(Records excerpted from a collection)
______________________________

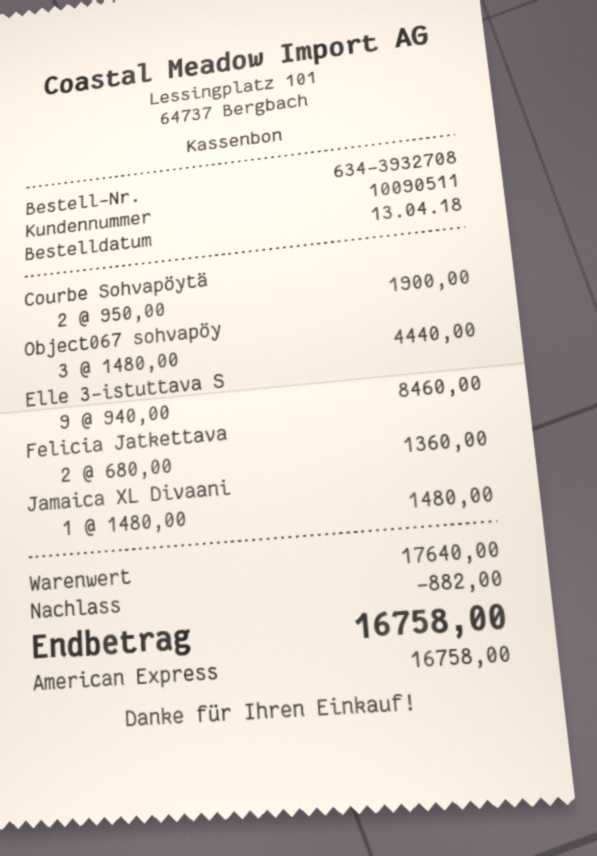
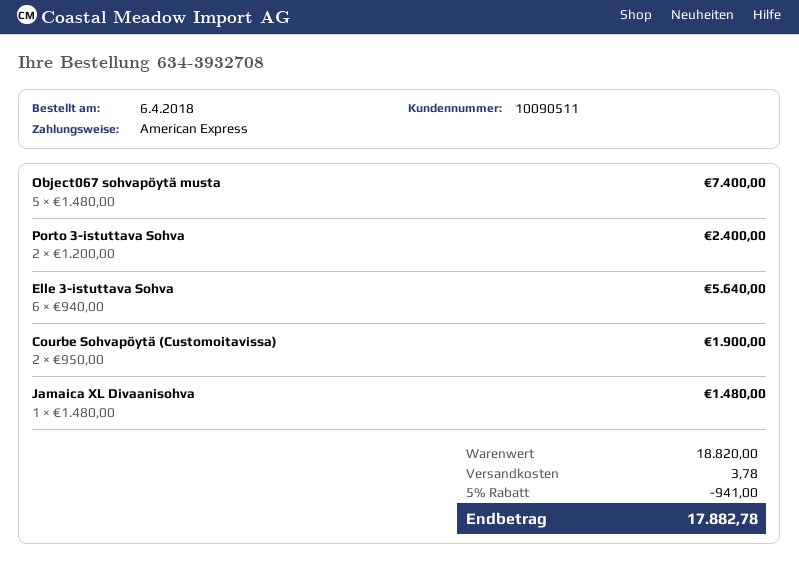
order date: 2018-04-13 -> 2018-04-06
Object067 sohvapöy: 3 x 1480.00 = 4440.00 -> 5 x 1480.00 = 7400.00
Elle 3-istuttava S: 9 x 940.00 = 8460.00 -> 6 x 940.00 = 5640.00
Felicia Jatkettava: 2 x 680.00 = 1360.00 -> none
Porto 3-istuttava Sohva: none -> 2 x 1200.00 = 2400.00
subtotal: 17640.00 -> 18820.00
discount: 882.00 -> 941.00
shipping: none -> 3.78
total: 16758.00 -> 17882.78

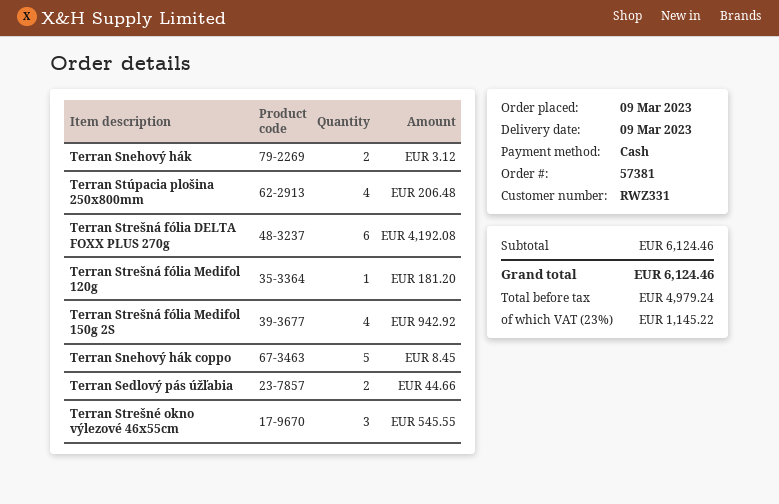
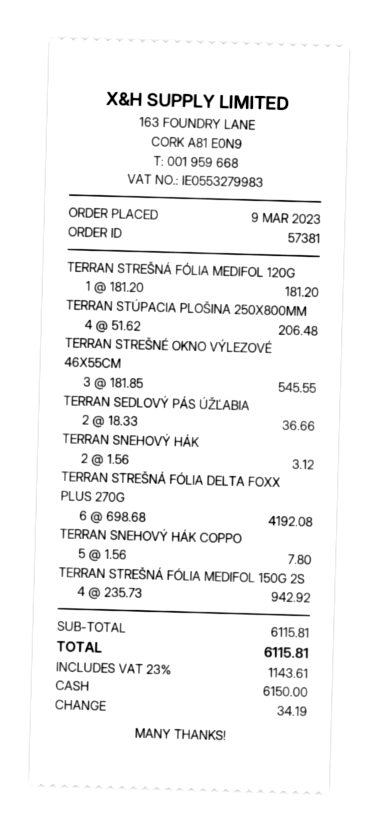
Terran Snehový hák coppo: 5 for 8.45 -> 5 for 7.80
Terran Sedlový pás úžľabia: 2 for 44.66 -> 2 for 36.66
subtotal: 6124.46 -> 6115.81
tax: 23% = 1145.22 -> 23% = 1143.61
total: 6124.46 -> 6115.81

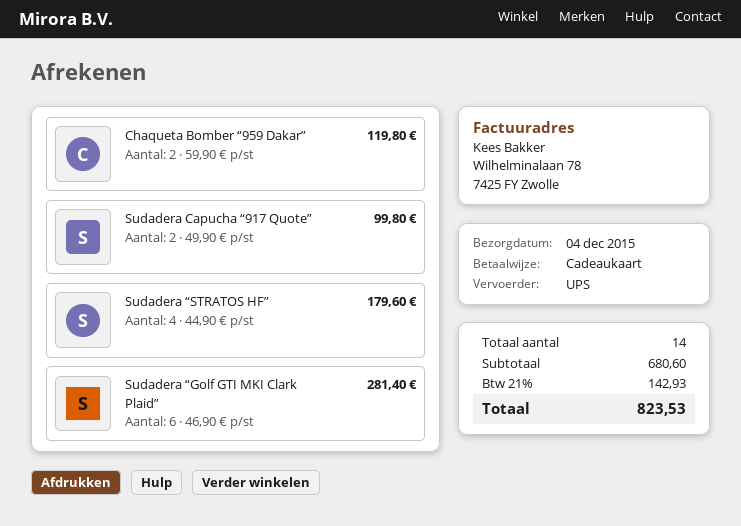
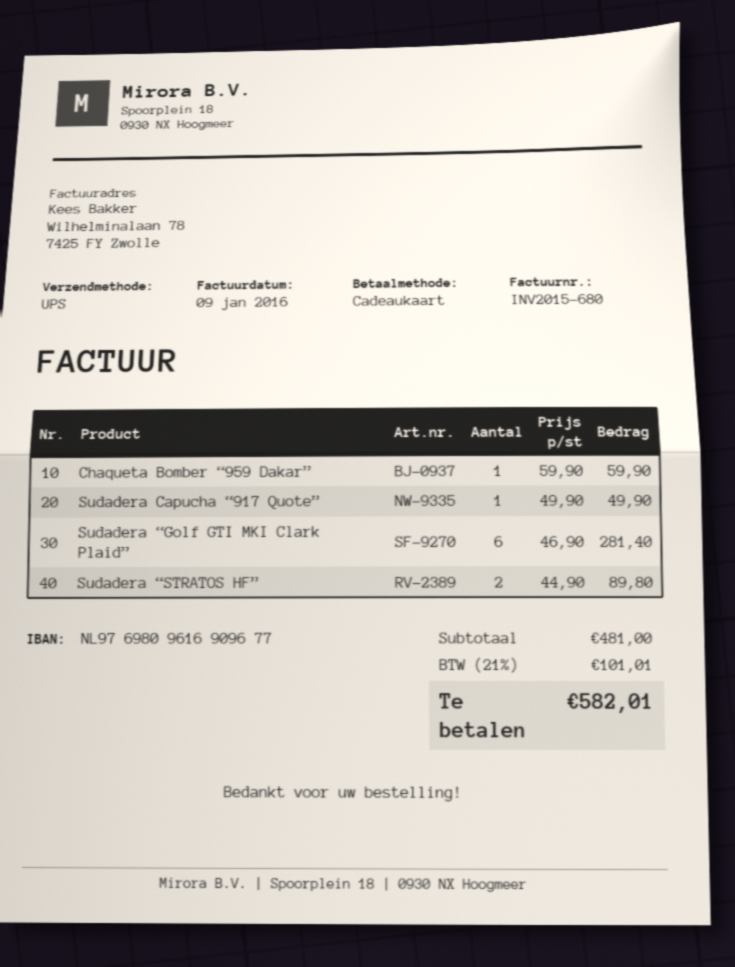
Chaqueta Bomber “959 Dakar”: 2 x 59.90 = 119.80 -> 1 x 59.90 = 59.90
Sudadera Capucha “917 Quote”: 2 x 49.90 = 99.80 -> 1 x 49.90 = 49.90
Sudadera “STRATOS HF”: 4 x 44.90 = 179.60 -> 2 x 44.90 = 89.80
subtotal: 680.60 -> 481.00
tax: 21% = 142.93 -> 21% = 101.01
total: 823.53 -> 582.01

______________________________

# Action item
Begin at the first line of the data above and repeat each line exactly, stopping after the line containing "59.90 = 59.90". Omit the pictures.

# Task response
order date: 2018-04-13 -> 2018-04-06
Object067 sohvapöy: 3 x 1480.00 = 4440.00 -> 5 x 1480.00 = 7400.00
Elle 3-istuttava S: 9 x 940.00 = 8460.00 -> 6 x 940.00 = 5640.00
Felicia Jatkettava: 2 x 680.00 = 1360.00 -> none
Porto 3-istuttava Sohva: none -> 2 x 1200.00 = 2400.00
subtotal: 17640.00 -> 18820.00
discount: 882.00 -> 941.00
shipping: none -> 3.78
total: 16758.00 -> 17882.78

Terran Snehový hák coppo: 5 for 8.45 -> 5 for 7.80
Terran Sedlový pás úžľabia: 2 for 44.66 -> 2 for 36.66
subtotal: 6124.46 -> 6115.81
tax: 23% = 1145.22 -> 23% = 1143.61
total: 6124.46 -> 6115.81

Chaqueta Bomber “959 Dakar”: 2 x 59.90 = 119.80 -> 1 x 59.90 = 59.90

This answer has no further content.